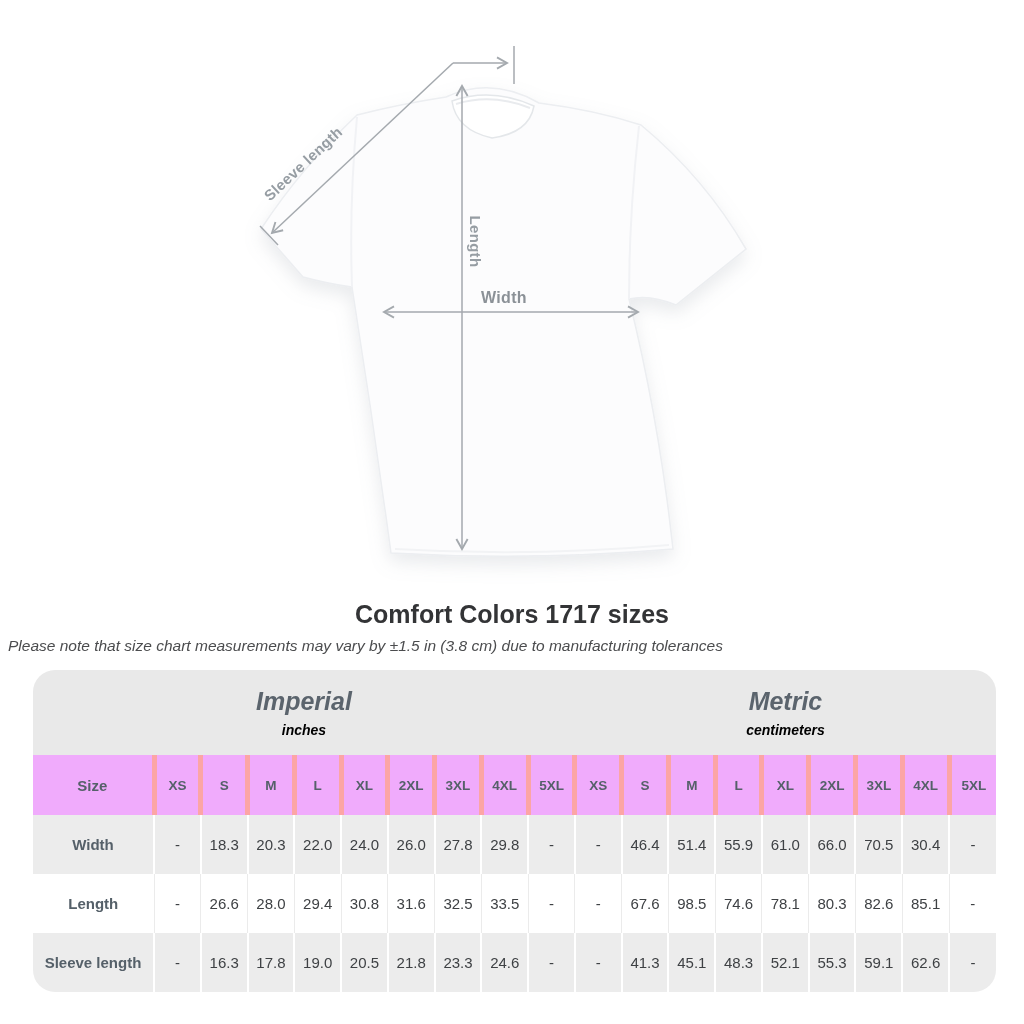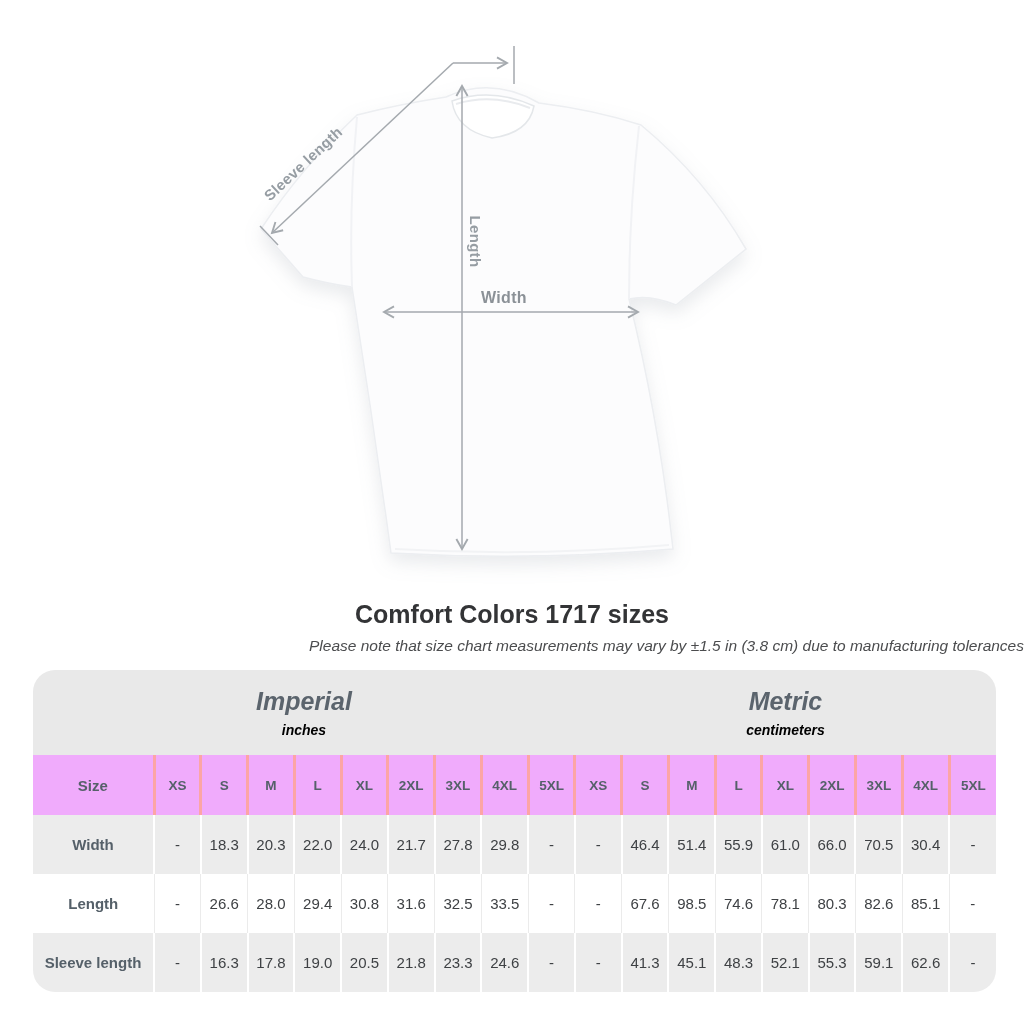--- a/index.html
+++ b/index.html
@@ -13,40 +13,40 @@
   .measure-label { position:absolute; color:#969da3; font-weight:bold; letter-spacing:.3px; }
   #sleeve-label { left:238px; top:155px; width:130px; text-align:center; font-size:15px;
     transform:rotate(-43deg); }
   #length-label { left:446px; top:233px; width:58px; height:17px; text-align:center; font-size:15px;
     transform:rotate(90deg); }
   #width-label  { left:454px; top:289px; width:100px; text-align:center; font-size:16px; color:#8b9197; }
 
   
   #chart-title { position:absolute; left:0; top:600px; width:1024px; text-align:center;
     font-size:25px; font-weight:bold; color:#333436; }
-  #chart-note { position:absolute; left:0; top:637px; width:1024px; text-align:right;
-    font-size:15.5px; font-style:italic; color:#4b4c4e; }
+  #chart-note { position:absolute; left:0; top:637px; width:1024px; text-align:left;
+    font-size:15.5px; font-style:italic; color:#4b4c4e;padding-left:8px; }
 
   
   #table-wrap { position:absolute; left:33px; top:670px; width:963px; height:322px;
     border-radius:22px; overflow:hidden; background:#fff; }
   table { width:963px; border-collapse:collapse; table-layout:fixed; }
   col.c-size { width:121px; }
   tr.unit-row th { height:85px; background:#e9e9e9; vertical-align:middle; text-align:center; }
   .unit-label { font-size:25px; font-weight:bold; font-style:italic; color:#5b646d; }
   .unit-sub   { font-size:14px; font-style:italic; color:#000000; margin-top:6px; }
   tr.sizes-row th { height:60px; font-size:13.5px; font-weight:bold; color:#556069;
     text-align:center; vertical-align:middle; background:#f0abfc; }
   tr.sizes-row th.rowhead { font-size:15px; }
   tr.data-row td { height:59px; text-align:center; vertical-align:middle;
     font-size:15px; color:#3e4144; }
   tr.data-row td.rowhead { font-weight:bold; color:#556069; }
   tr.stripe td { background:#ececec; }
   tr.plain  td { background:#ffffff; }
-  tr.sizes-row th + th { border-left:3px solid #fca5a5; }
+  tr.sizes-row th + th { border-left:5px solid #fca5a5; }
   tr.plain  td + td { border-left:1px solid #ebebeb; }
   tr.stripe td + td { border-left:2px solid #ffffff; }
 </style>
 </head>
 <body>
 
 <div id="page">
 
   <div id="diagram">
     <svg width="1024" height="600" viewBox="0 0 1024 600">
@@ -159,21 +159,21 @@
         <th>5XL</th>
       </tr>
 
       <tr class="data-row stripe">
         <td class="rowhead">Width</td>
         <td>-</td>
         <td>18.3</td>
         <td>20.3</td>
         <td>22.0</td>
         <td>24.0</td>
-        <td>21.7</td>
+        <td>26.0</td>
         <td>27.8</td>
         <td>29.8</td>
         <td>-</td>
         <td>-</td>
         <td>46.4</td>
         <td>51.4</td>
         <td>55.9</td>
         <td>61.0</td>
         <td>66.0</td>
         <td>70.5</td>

^^^^

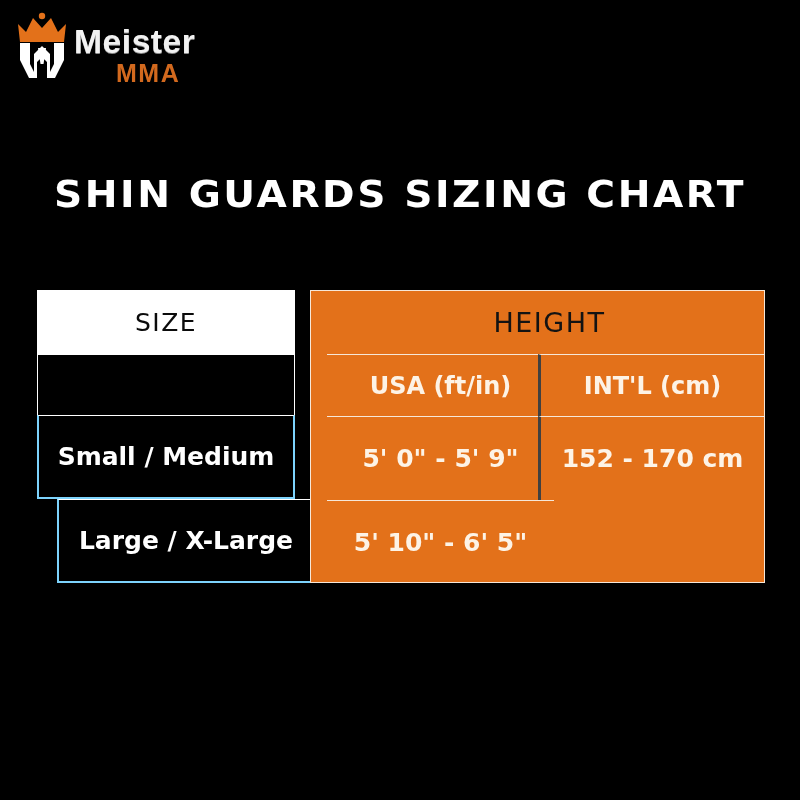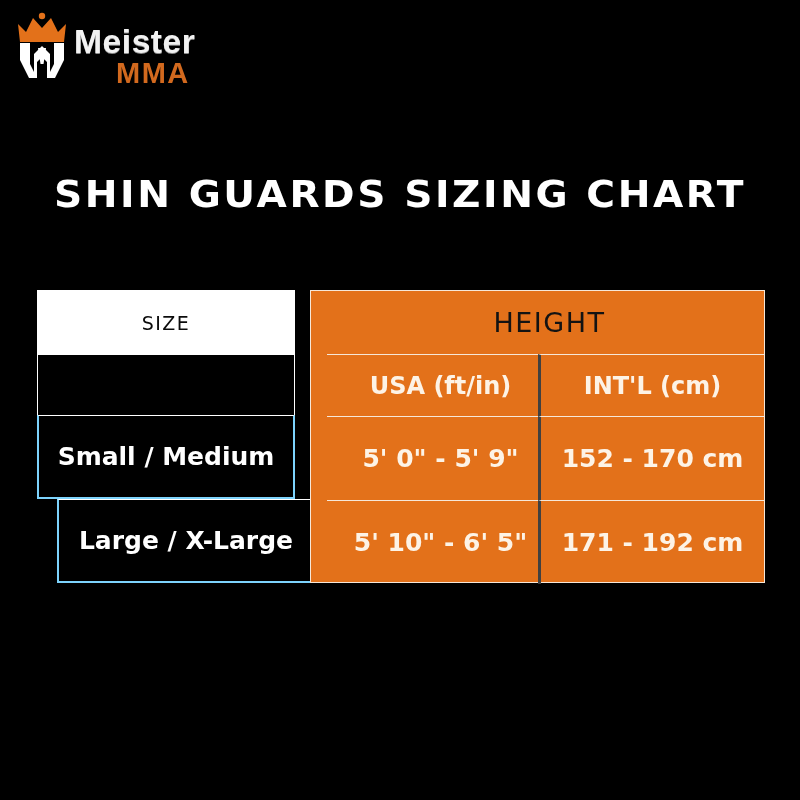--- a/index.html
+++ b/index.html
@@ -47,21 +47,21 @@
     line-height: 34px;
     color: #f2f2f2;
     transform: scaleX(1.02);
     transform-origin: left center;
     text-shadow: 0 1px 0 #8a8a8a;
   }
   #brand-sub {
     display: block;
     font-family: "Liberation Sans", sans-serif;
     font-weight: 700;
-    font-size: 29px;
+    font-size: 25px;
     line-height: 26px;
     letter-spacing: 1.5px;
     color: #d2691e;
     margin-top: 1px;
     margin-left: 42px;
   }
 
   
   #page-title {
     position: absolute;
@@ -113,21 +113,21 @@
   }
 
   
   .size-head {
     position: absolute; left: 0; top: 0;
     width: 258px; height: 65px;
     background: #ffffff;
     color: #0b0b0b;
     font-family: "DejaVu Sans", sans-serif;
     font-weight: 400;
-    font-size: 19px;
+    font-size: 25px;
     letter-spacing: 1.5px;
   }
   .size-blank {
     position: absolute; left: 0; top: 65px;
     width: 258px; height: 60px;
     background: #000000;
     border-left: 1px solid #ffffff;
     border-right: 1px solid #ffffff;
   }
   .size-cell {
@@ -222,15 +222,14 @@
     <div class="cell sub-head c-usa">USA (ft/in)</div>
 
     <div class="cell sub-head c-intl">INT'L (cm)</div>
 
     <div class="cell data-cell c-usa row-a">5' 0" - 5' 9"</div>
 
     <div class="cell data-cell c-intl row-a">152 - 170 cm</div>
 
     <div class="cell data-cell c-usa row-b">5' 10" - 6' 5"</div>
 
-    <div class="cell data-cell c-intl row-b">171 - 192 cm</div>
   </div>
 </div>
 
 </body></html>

^^^^

> _TASK OBJECTIVE_
Which lines of the material contain the string "stripe"? List each of them.

> _RESULT OF THIS TASK_
   tr.stripe td { background:#ececec; }
   tr.stripe td + td { border-left:2px solid #ffffff; }
       <tr class="data-row stripe">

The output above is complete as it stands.